Ekspresi pemuda itu menjadi tegas, menyadari ada yang tidak beres.
Beberapa orang yang mengantre terkejut dengan perkembangan seperti itu, sementara yang lain hanya melihat saja. Mereka mengolok-olok tanah yang malang. “Mereka berani membuat masalah di sini? Aksen mereka tampak asing; mereka seharusnya tahu lebih baik!”
“Dia hanya seorang prajurit Star State, namun dia berani menjadi liar? Saya ingat pernah melihat Star Lord yang sombong sekali, tetapi dia dipukuli, dan pada akhirnya dia muntah darah.
“Ini adalah kelima kalinya saya menunggu dalam antrean. Selalu ada pembuat onar setiap saat. Sangat menarik!”
“Ada terlalu banyak orang sombong. Mereka pikir mereka cukup kuat untuk melakukan apapun yang mereka inginkan.”

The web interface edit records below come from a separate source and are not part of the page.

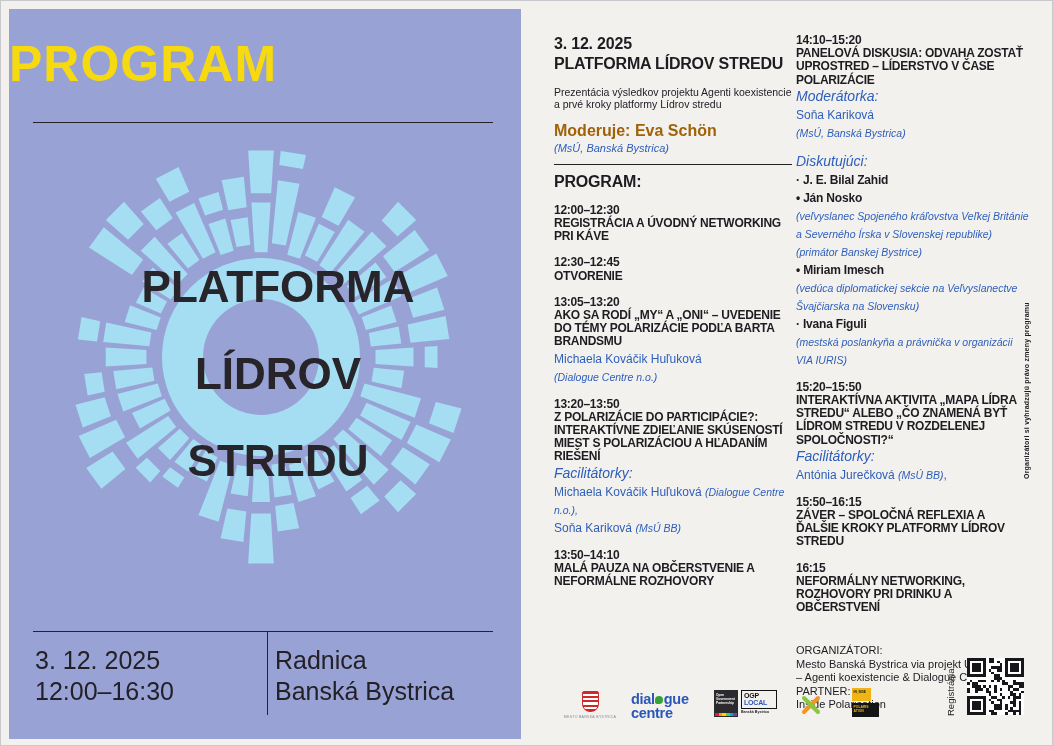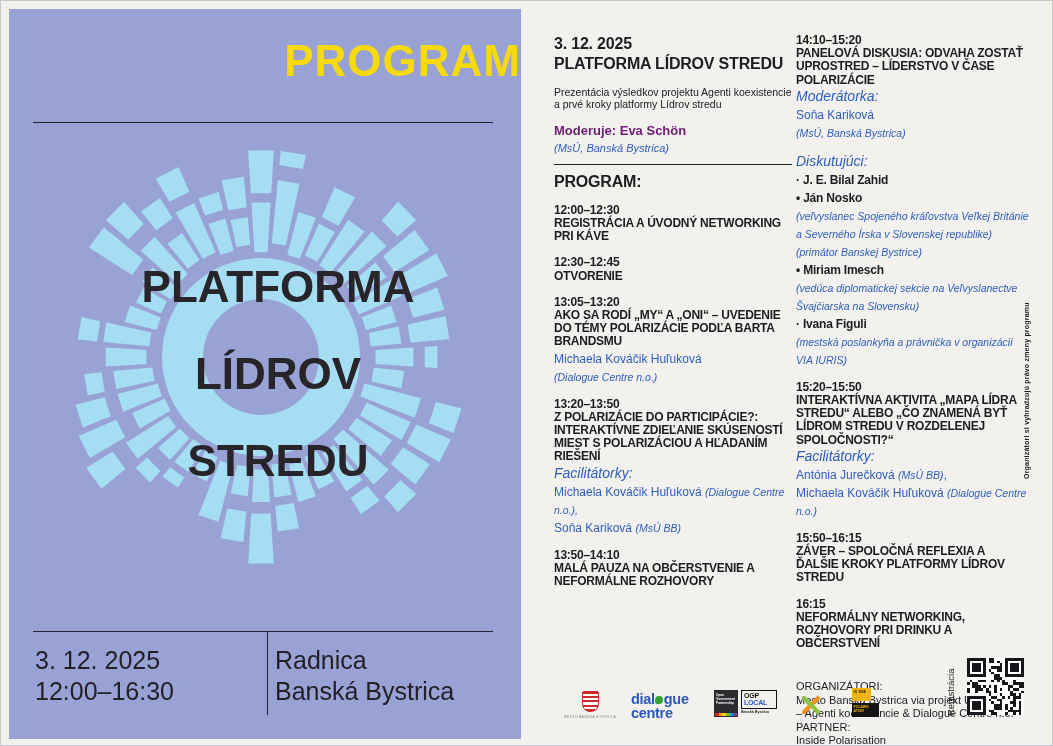"PROGRAM" .program-head { font-size: 44px -> 50px; text-align: right -> left }
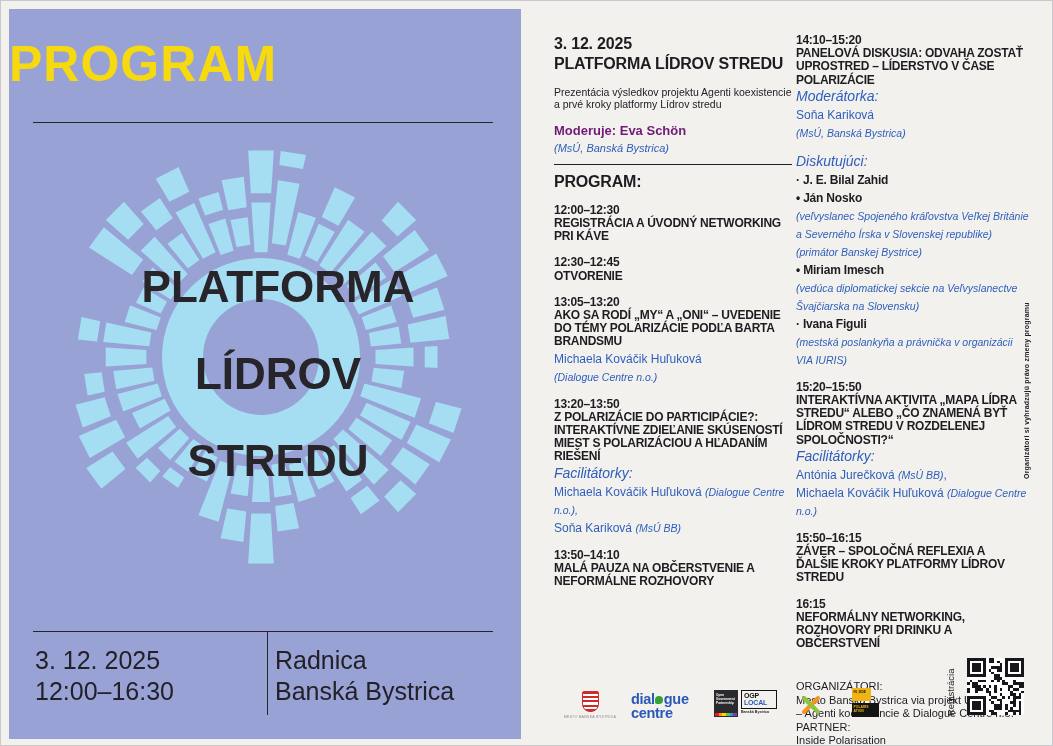"Moderuje: Eva Schön" .moderator { color: #701a75 -> #a16207; font-size: 13px -> 16px }
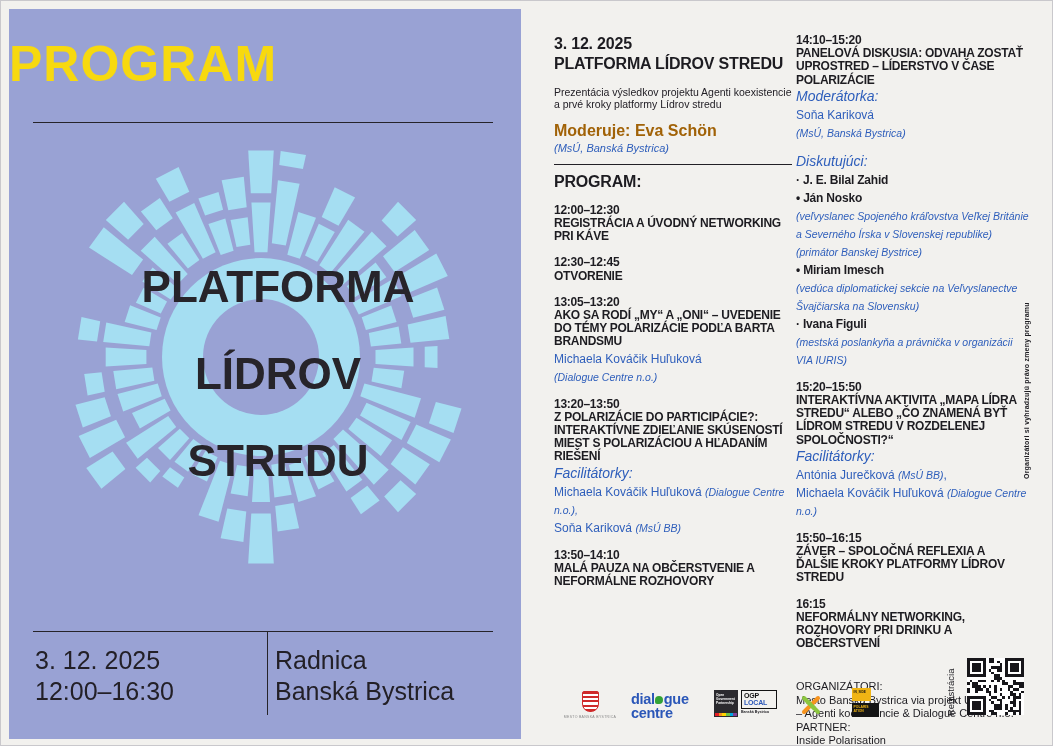"Michaela Kováčik Huľuková (Dialogue Centre n.o.)" div.line { html: <div><span>Michaela Kováčik Huľuková </span><span>(Dialogue Centre n.o.)</span></div> -> none }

Semua orang bergabung dalam bisikan.
Dukung terus meionovel.id dan jangan lupa join discordnya
Mereka yang tidak tahu benar-benar bingung. Bahkan Star Lord memuntahkan darah setelah menyebabkan masalah?
Setelah mendengar percakapan itu, pria berotot pucat itu berkata dengan ketakutan, “S-Senior, selamatkan hidupku. Aku tidak bermaksud menghinamu. Saya salah!” Dia terus bersujud setelah memohon.
Pria muda berbaju putih itu juga berlutut dengan wajah pucat.
Tang Ruyan memutar matanya dan berkata, “Kamu seharusnya mendengarkan saranku. Baiklah, kamu boleh pergi.”
Langit di atas mereka tiba-tiba menjadi gelap setelah dia berbicara, menutupi seluruh jalan dalam bayang-bayang..
Jika Anda menemukan kesalahan (tautan rusak, konten tidak standar, dll.), Beri tahu kami atau beri tag admin di komentar agar kami dapat memperbaikinya sesegera mungkin.